A Washington appeals court struck down an onerous local gun storage ordinance in a victory for Second Amendment activists, who pushed a state law designed to stop strict gun laws from popping up in liberal localities.
The Court of Appeals for the State of Washington unanimously ruled Edmonds, Washington, violated state law when it instituted rules for how people must store firearms inside their own homes. The ordinance conflicts with a law that blocks localities from making their own gun regulations. Second Amendment activists advanced so-called state preemption laws to protect gun owners from having to navigate a patchwork of local regulations.
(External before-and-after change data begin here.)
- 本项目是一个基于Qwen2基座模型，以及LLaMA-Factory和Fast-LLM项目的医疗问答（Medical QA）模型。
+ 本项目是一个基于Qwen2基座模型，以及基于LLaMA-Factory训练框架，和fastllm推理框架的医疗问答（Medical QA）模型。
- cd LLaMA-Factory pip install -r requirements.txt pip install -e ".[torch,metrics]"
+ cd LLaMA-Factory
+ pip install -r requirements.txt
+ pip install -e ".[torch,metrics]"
Gun-control activists have objected to such laws as being too restrictive on local authority.
The Second Amendment Foundation and National Rifle Association, which jointly filed the suit against the ordinance, cheered the ruling.
"Today's ruling is an important victory for the people of Washington," Lars Dalseide, NRA Washington state spokesman, said in a statement.
Alan Gottlieb, founder of the Second Amendment Foundation, told the Washington Free Beacon the win will also "help the cause of protecting preemption nationally." Gun-control advocates have pushed cities and localities in Washington and across the country to pass gun restrictions in an effort to test the limits of preemption laws. They have had little success at circumventing or overturning them thus far and Gottlieb said Monday's win will only strengthen the legal case for state preemption laws.
Edmonds mayor Mike Nelson did not return a request for comment.
Activists have filed suits to challenge gun-control laws in other cities. They are confident that the precedent set in the Edmonds suit will have a domino effect in other Democratic strongholds in the state. Gottlieb said the ruling provides more ammunition in the gun groups' case against a gun storage ordinance in Seattle.
"We have a very similar suit against the city of Seattle, on an ordinance, that's almost identically worded as this one," Gottlieb said. "It's going to be extremely helpful for us."
Gottlieb said the victory will help in similar cases nationwide but it is unlikely gun-control advocates will abandon the push for local gun ordinances anytime soon.
"I don't expect them to slow down and go away," Gottlieb said. "They hate preemption."